Oganpazan – Como foi fazer esse projeto com o Matéria Prima? Qual a parte mais desafiadora disso?
Abu – Pra mim é uma honra porque admiro muito o trabalho dele faz anos, bem antes da gente se conhecer, mas também foi muito massa poder consolidar um trampo com ele depois de anos de amizade. A gente já fez um show juntos em 2016, mas nunca tinha gravado nenhuma faixa juntos.

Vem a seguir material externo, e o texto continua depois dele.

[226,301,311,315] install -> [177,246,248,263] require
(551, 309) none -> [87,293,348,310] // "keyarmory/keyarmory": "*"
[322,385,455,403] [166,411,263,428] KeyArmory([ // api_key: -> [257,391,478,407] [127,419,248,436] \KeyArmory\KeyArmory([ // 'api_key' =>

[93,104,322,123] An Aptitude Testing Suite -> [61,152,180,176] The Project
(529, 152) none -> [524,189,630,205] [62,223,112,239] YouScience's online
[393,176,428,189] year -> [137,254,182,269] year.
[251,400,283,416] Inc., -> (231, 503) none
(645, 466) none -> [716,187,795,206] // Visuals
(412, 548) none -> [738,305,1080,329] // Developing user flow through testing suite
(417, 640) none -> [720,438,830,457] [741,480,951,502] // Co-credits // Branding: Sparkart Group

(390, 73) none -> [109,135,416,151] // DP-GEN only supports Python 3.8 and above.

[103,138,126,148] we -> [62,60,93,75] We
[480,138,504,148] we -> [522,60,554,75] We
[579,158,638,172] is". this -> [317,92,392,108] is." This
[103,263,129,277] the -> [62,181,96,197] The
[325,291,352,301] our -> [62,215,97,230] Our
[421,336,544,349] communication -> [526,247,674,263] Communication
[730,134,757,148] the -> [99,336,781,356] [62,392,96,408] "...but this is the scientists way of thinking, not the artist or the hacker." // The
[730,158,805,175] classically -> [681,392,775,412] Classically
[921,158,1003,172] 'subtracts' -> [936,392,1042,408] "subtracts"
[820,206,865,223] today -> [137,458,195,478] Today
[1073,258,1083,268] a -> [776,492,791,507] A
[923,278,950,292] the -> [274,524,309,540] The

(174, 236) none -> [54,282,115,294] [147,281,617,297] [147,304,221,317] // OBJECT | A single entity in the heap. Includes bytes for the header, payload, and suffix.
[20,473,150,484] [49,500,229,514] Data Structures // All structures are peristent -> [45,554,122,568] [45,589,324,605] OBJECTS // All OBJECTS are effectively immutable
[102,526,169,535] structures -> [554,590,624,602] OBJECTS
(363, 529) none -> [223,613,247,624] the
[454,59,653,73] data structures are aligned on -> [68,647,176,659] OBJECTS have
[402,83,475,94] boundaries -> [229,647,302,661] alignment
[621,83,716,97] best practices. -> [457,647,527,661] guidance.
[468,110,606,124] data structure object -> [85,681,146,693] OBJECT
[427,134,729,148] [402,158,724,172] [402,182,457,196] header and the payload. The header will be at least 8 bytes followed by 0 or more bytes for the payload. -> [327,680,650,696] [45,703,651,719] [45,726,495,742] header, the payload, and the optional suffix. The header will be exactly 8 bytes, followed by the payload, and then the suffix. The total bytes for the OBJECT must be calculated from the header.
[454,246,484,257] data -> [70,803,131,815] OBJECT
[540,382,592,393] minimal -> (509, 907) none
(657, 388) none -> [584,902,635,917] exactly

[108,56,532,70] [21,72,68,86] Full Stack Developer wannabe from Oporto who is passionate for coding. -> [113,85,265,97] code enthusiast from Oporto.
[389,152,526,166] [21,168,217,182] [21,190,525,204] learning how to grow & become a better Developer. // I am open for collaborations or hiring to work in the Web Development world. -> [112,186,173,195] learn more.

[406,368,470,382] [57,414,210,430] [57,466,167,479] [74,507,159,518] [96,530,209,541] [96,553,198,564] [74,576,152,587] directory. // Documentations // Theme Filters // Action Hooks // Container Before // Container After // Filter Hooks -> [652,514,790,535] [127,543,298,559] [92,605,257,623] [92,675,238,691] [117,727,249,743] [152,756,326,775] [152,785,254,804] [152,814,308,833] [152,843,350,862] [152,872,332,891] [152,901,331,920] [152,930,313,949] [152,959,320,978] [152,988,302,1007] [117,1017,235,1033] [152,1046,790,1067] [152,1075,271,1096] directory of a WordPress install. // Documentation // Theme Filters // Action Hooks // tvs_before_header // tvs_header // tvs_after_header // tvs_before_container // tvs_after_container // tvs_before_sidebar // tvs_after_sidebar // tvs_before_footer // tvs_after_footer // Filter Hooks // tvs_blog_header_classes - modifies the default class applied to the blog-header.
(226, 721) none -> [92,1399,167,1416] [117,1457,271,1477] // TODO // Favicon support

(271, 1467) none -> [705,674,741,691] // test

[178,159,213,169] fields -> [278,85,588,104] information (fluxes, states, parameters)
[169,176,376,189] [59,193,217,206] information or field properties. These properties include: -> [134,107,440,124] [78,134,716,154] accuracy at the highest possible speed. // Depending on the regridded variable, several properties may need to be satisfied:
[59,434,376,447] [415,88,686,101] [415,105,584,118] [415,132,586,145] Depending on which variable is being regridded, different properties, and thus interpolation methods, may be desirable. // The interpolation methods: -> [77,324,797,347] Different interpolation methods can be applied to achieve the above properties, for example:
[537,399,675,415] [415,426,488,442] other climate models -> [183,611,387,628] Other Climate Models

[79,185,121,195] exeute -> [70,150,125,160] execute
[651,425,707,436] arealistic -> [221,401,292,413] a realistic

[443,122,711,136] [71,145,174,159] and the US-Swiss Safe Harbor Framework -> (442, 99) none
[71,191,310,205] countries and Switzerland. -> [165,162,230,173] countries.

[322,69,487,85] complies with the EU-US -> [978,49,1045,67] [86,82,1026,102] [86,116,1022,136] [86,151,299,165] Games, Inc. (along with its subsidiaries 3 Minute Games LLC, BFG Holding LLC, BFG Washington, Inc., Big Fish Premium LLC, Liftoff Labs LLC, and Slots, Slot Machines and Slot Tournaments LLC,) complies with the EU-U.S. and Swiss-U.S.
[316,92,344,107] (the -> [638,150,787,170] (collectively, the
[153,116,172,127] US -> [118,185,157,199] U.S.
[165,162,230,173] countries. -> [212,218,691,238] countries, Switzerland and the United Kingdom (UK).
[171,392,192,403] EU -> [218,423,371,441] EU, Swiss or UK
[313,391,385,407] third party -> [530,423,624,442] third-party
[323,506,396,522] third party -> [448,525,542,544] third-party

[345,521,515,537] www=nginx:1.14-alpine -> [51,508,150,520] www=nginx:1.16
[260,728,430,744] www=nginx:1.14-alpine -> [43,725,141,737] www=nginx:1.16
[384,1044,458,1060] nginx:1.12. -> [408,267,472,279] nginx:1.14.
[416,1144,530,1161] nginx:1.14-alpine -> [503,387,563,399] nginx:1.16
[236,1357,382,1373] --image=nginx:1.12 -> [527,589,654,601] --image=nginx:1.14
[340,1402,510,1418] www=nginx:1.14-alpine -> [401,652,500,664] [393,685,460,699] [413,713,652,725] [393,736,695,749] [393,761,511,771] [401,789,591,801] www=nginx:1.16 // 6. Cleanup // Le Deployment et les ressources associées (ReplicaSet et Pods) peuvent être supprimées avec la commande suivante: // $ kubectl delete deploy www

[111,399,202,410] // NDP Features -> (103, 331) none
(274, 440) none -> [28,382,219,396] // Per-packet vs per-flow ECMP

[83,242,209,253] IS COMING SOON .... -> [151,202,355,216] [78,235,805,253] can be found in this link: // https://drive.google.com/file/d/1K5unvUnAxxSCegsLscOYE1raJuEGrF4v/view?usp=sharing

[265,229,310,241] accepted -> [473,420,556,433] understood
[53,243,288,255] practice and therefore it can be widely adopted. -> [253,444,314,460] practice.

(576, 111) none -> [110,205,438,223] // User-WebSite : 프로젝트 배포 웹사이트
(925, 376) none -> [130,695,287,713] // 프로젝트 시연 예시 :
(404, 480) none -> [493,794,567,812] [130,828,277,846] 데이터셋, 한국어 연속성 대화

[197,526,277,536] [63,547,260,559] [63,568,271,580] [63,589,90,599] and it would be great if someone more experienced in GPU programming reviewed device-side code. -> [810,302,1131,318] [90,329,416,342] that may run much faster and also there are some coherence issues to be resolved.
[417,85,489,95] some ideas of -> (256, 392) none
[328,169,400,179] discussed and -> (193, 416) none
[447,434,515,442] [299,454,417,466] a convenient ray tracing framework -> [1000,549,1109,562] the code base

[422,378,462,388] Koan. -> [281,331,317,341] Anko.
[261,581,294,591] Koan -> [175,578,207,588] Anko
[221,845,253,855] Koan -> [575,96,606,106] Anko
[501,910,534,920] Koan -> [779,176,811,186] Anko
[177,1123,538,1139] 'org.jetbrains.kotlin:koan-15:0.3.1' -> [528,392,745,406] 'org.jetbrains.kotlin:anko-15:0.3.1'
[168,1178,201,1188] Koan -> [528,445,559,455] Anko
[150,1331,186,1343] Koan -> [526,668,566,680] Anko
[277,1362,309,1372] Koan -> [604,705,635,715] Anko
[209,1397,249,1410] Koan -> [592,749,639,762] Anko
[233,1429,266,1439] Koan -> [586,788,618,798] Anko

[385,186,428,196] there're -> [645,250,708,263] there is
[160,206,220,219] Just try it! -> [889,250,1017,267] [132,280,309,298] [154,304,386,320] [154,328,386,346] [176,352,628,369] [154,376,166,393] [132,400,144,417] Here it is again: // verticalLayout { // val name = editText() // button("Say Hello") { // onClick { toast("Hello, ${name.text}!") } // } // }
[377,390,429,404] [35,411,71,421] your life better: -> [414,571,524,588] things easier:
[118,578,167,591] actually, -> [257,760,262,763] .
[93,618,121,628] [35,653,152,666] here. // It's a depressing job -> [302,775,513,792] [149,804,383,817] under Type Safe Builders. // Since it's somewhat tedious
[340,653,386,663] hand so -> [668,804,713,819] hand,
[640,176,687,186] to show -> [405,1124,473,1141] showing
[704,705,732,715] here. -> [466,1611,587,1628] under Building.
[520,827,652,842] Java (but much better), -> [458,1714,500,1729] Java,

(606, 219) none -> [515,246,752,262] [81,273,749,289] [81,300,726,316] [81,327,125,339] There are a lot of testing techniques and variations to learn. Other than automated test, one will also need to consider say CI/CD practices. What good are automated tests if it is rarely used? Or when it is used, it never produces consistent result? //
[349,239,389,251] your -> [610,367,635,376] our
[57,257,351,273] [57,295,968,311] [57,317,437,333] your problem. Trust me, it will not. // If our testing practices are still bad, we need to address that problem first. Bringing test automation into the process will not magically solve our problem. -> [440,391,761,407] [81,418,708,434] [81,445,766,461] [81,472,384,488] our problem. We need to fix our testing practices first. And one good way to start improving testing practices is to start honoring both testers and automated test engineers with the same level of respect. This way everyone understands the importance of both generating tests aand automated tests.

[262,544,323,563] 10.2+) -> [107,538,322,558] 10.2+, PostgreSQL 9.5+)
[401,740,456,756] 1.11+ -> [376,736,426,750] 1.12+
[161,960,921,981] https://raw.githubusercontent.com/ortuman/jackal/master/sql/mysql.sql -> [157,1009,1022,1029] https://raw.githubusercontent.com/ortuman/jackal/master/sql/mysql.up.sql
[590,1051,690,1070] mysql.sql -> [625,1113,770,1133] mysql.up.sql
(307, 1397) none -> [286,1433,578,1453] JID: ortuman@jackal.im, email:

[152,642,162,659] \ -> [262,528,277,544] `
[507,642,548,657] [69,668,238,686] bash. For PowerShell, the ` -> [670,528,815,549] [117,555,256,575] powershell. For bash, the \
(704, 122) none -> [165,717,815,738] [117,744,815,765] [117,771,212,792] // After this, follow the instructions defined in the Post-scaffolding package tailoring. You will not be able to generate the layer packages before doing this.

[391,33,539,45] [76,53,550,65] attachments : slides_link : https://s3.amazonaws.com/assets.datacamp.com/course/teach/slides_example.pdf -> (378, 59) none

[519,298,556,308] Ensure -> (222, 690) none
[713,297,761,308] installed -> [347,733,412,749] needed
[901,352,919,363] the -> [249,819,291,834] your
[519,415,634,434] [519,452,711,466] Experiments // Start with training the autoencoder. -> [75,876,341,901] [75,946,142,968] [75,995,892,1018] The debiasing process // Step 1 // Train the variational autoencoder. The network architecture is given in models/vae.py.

Acho que o desafio grande desse projeto, além de segurar o b.o na rima ali com ele rs foi justamente o desapego, de não construir expectativas nem extrapolar a ideia inicial de fazer no contra fluxo mesmo do que é o caminho “padrão” de um projeto, de ficar naquela coisa de instigar em redes sociais, essas paradas. Escrever, gravar, e partir pra próxima, sem ficar pirando demais. A gente vive muito condicionado a buscar um retorno pro ego nas redes sociais, por mais cabeça aberta e desapegado que você seja, trabalhar com arte hoje em dia passa por essa dinâmica de redes sociais que é doentia. E é massa construir esse projeto meio que na contramão disso.
Oganpazan – O estilo de rima seu e do Bill (X Sem Peita) são bem diferentes né. Como foi o processo criativo de “Liberdade”? Foi algo pensado? Como surgiu?
Abu – A gente já tinha trocado umas ideias do tipo “um dia vamos fazer um som” e tal. Mas foi uma parada que surgiu meio do nada, também nesse esquema de quarentena, vi o Bill postando no twitter alguma coisa sobre rimar em um bumbep, e aí eu joguei aquele verde tipo “vou te mandar uns beats aí uai” e ele já respondeu positivo na hora. Aí mandei esse beat pra ele, feito pelo Leo Machion, que eu tinha guardado no PC há um tempão, e ele tipo em meia hora me mandou um áudio no celular rimando a parte dele. Brabo demais rs. Daí eu fiz a minha parte em cima seguindo a ideia que ele trouxe.
Oganpazan – Como foi fazer essa junção?
Abu – Foi muito foda porque como você disse a gente tem estilos bem diferentes, mas desde que a gente se conheceu a gente troca uma ideia muito massa sobre rap, sobre música e outras coisas. Conheci ele quando ele me convidou pra fazer uma discotecagem num evento de graffiti que ele tava ajudando a organizar, junto com outro parceiro, o Vira Lata, em Contagem. E ele sempre me deu muita moral nos meus sons, da mesma forma eu sempre chapei muito nas rimas dele. Lá na cena de BH e região rola muito isso. Cada um tem sua linguagem muito particular mas rola muito diálogo e isso tá gerando esses frutos aí, de muita gente boa se destacando, cada um com sua originalidade. O X Sem Peita mesmo, é original demais.
Sentiu a pressão Oganauta? Pois é, lhe cabe agora dar o play nos sons e acompanhar Abu em seus mundos maravilhosos de colaborações e solo, um artista singular, com muita consciência do que quer produzir em termos de rap – real ritmo e poesia.
Além disso, o selo Xifuta Records acaba de soltar seu site oficial (você pode acessar clicando aqui) e vale a pena acessar e conferir o passeio entre beats, timbres e grooves.
Certamente há muito mais a se descobrir em seus trabalhos e em suas parcerias que já abrem outro leque de artistas e sonoridades. Então é isso, segue o fluxo de máscara e se higienizando com álcool em gel e/ou sabão.
-Abu e o seu maravilhoso mundo de colaborações!